Stacked screens on a table

Image by Salt and Pine Co. 

RECLAIM VS. STORAGE

Cleaning your screen looks a little different depending on what you want to use it for in its next life. Whether you’re storing the screen for later use, cataloging it, or reclaiming it for a new stencil, you’ll want to follow a few simple steps. 

RECLAIMING

When reclaiming a screen, it’s important to leave the screen as dry as possible. Sgreen® Supreme Wash will evaporate and make a dryer screen, while Sgreen® Ink Degrader will leave a residue. Whichever product you use, make sure to finish wipe the screen to remove any residue. 

RELATED: HOW TO RECLAIM SCREENS TO ACHIEVE BEST RESULTS 

STORAGE/CATALOGING

Whether you offer your own clothing brand or have repeat customers wanting to print the same design, properly cleaning the screen to store for future use is extremely important. 

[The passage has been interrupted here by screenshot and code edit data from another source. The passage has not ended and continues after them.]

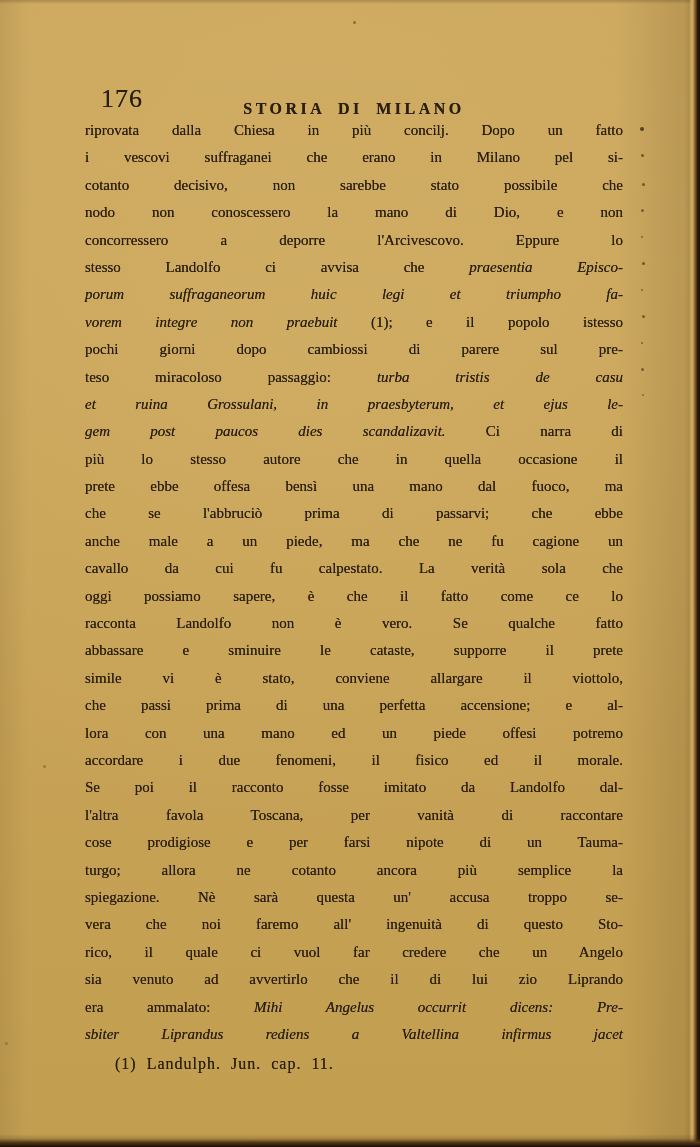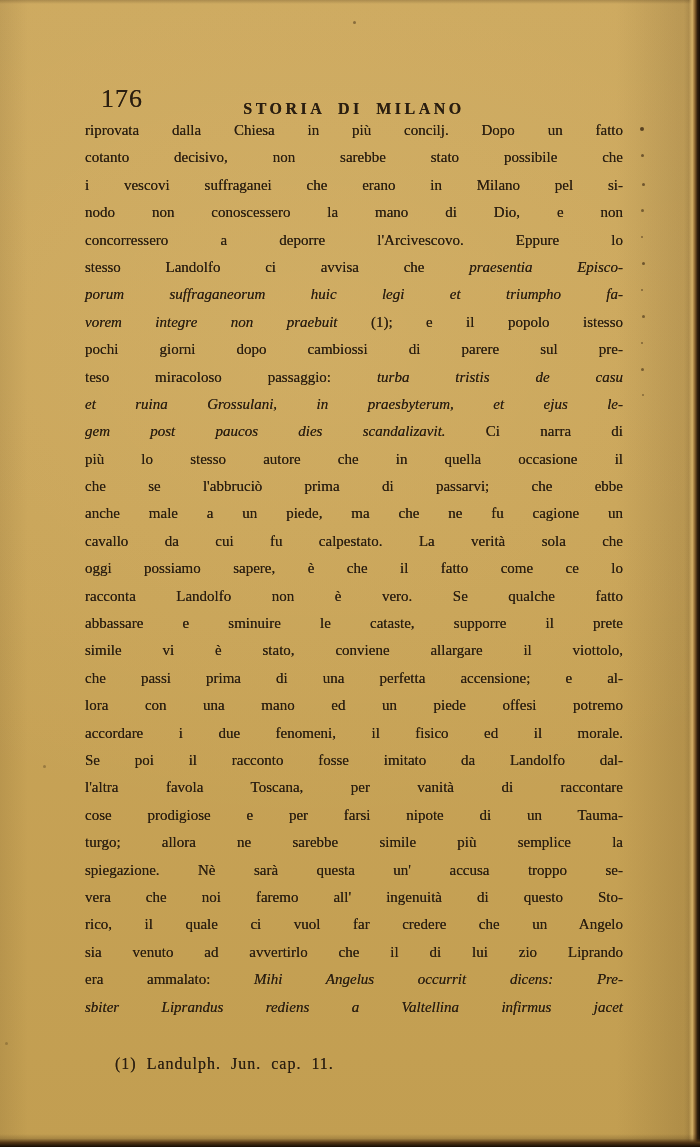--- a/index.html
+++ b/index.html
@@ -126,8 +126,8 @@
 
   <div class="body-text" id="body-text">
       <div class="line"><span>riprovata dalla Chiesa in più concilj. Dopo un fatto</span></div>
+      <div class="line"><span>i vescovi suffraganei che erano in Milano pel si-</span></div>
       <div class="line"><span>cotanto decisivo, non sarebbe stato possibile che</span></div>
-      <div class="line"><span>i vescovi suffraganei che erano in Milano pel si-</span></div>
       <div class="line"><span>nodo non conoscessero la mano di Dio, e non</span></div>
       <div class="line"><span>concorressero a deporre l'Arcivescovo. Eppure lo</span></div>
       <div class="line"><span>stesso Landolfo ci avvisa che </span><span class="it">praesentia Episco-</span></div>

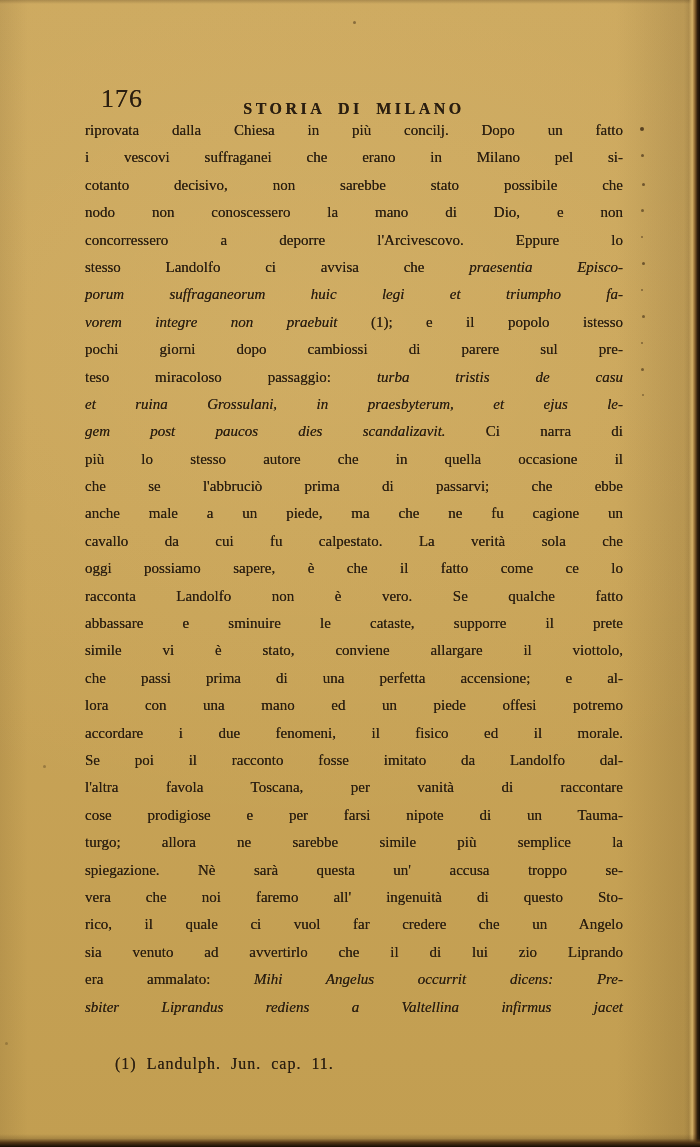--- a/index.html
+++ b/index.html
@@ -138,6 +138,7 @@
       <div class="line"><span class="it">et ruina Grossulani, in praesbyterum, et ejus le-</span></div>
       <div class="line"><span class="it">gem post paucos dies scandalizavit. </span><span>Ci narra di</span></div>
       <div class="line"><span>più lo stesso autore che in quella occasione il</span></div>
+      <div class="line"><span>prete ebbe offesa bensì una mano dal fuoco, ma</span></div>
       <div class="line"><span>che se l'abbruciò prima di passarvi; che ebbe</span></div>
       <div class="line"><span>anche male a un piede, ma che ne fu cagione un</span></div>
       <div class="line"><span>cavallo da cui fu calpestato. La verità sola che</span></div>

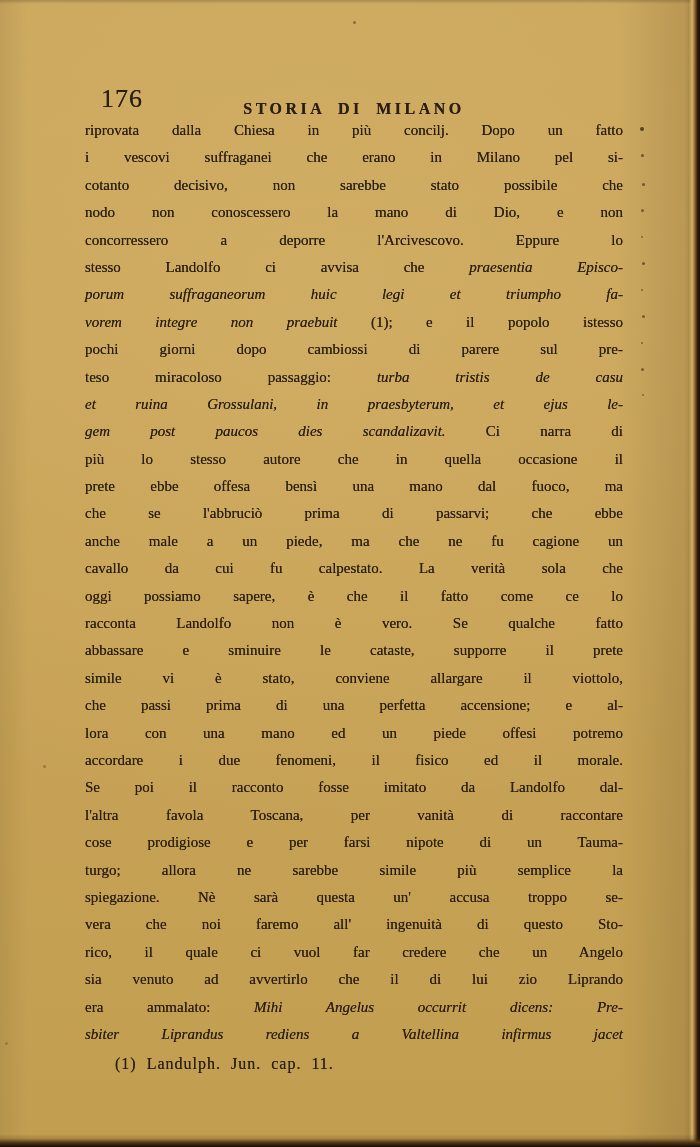--- a/index.html
+++ b/index.html
@@ -152,7 +152,7 @@
       <div class="line"><span>Se poi il racconto fosse imitato da Landolfo dal-</span></div>
       <div class="line"><span>l'altra favola Toscana, per vanità di raccontare</span></div>
       <div class="line"><span>cose prodigiose e per farsi nipote di un Tauma-</span></div>
-      <div class="line"><span>turgo; allora ne sarebbe simile più semplice la</span></div>
+      <div class="line"><span>turgo; allora ne cotanto ancora più semplice la</span></div>
       <div class="line"><span>spiegazione. Nè sarà questa un' accusa troppo se-</span></div>
       <div class="line"><span>vera che noi faremo all' ingenuità di questo Sto-</span></div>
       <div class="line"><span>rico, il quale ci vuol far credere che un Angelo</span></div>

When using a chemical for the initial clean, use something that evaporates quickly (like Supreme Wash) to make sure your screen is both clean and dry. If you’re in a pinch, you can use the spray-out booth to ensure all residue has been removed from the screen. 

Screens being loaded into a drying rack

Image by Golden Press Studio. 

You still want the screen to be as dry as possible before putting it away. Use cotton material, like cotton T-shirts or shop rags, to absorb any leftover chemical before storing the screen.

No matter what ink you use or what you’re using the screen for next, it’s important to remove as much as the ink from a screen before reclaiming or cataloging. It’s another step, but it’ll save you time and frustration in the long run.